Take the line holding "[480,255,496,271] 答 -> [367,343,384,359] 单" as the first line of the answer and the last line of the listing as its end; retype everything between exactly.

Segment Open

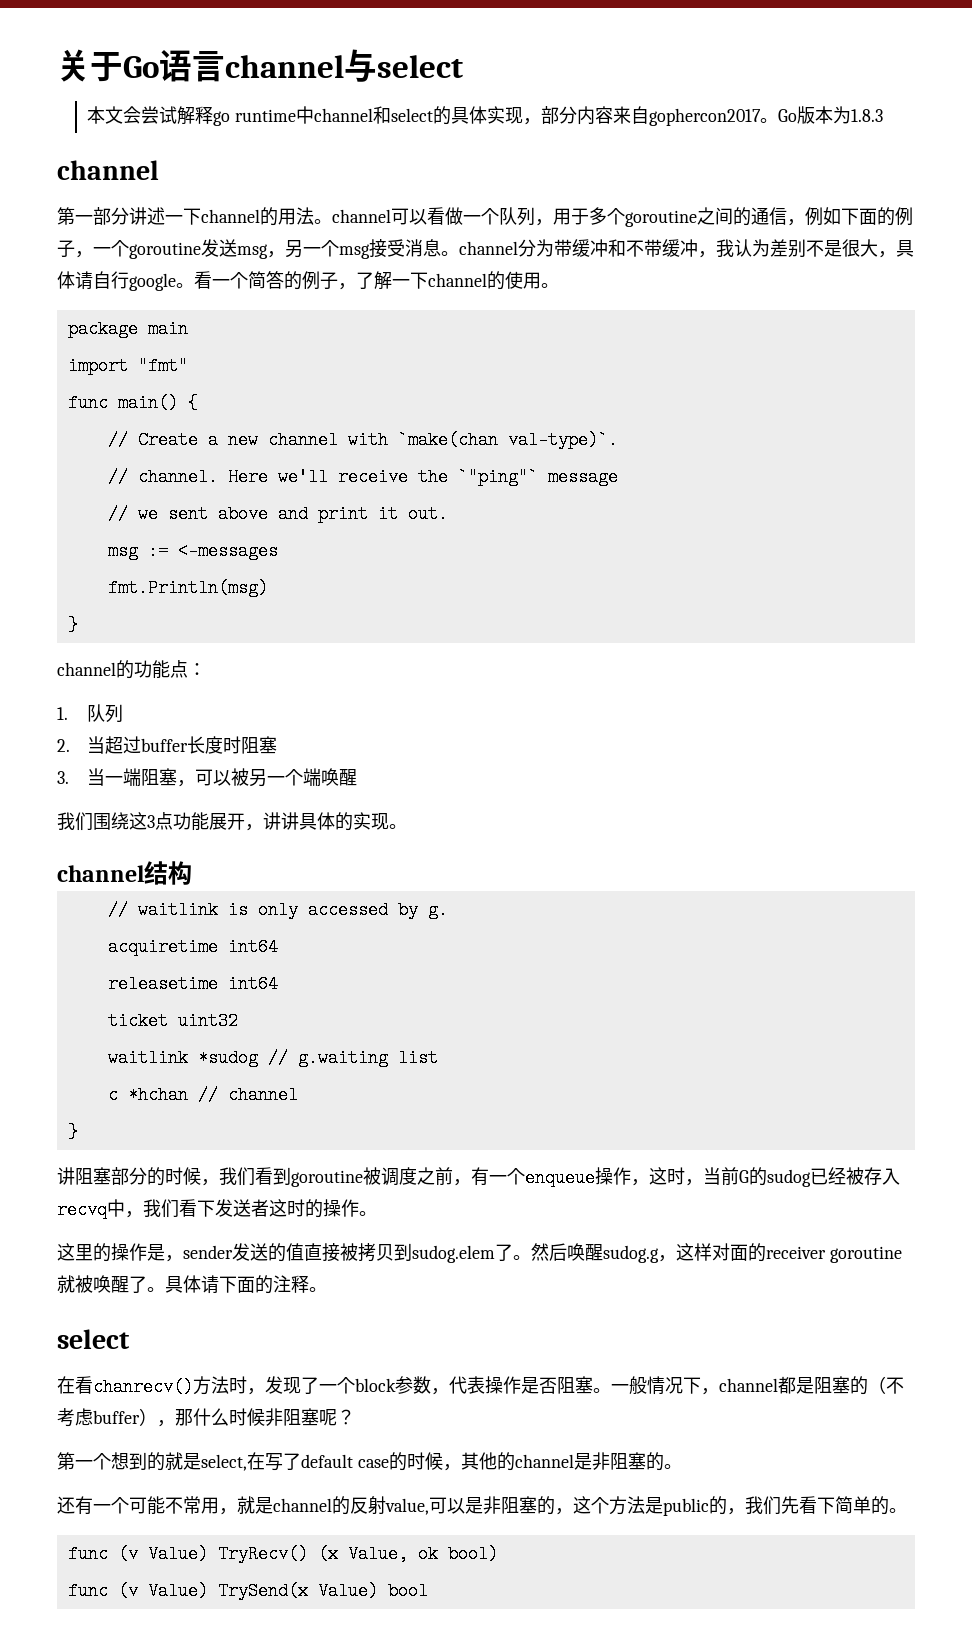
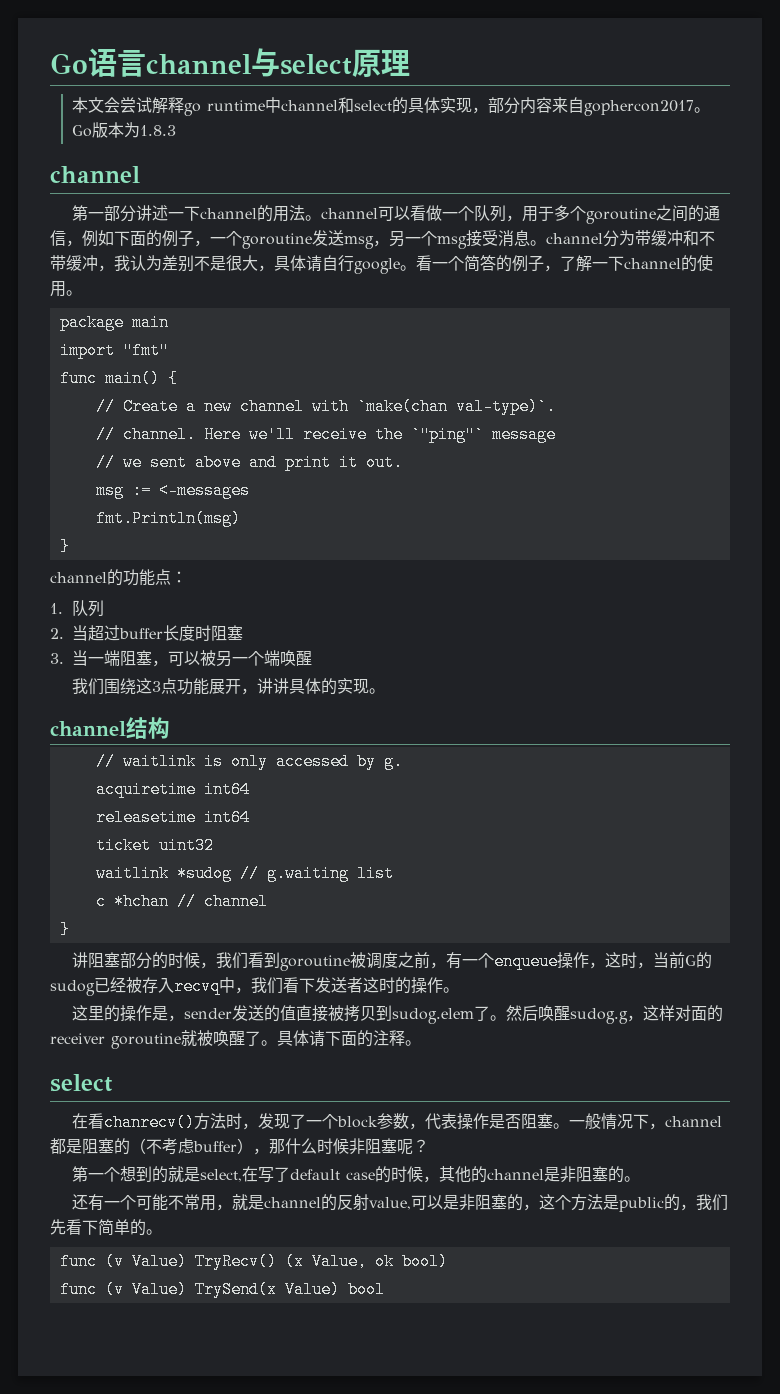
[57,49,123,82] 关于 -> (50, 63) none
(463, 66) none -> [352,49,410,77] 原理

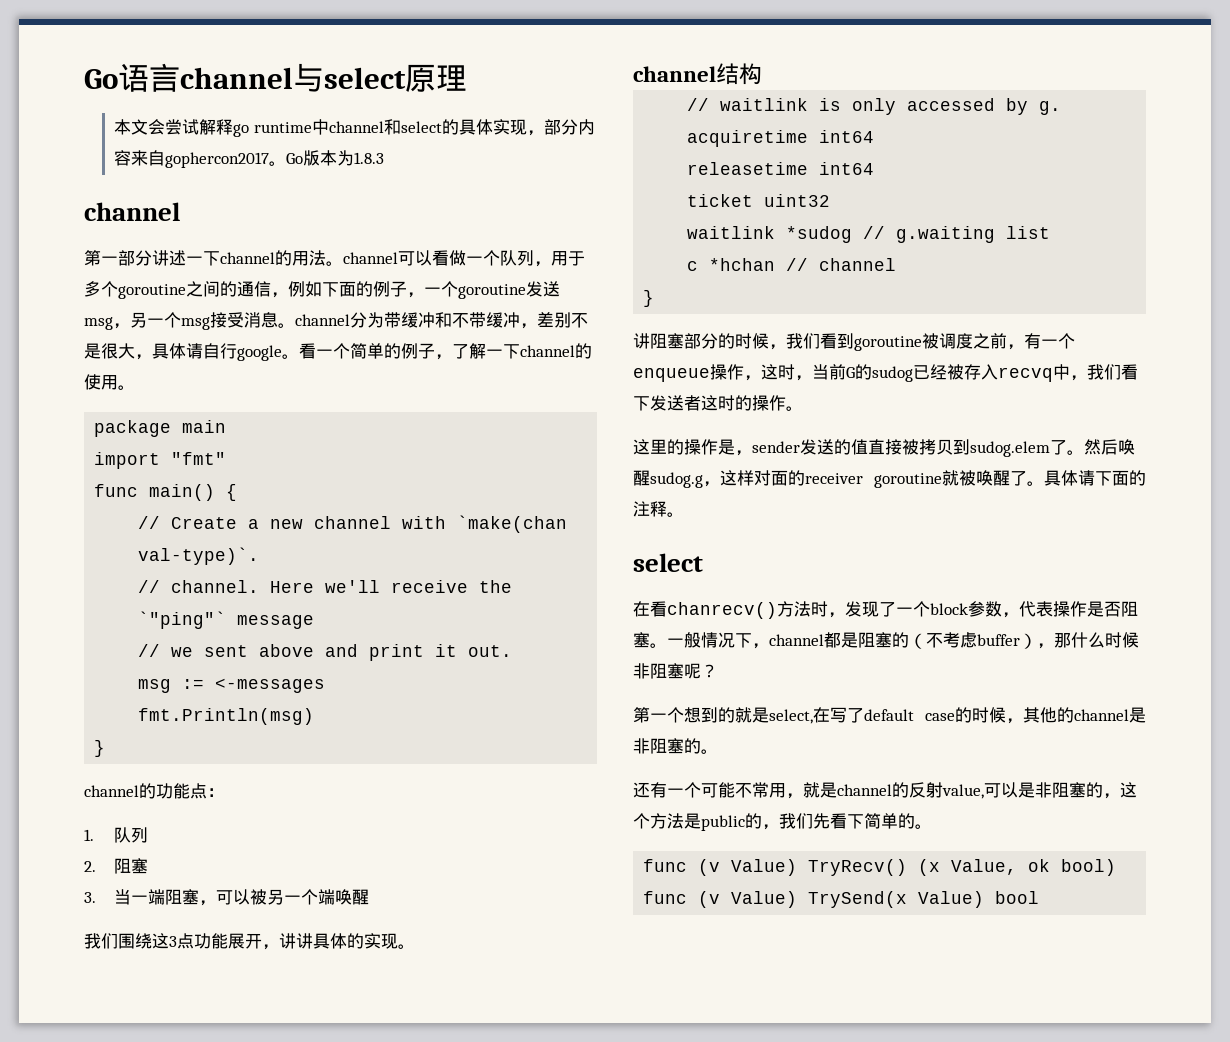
[114,255,162,271] 我认为 -> (537, 326) none
[480,255,496,271] 答 -> [367,343,384,359] 单
[72,625,212,641] 当超过buffer长度时 -> (96, 866) none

Segment Closed

■ **Answer section**:
[480,255,496,271] 答 -> [367,343,384,359] 单
[72,625,212,641] 当超过buffer长度时 -> (96, 866) none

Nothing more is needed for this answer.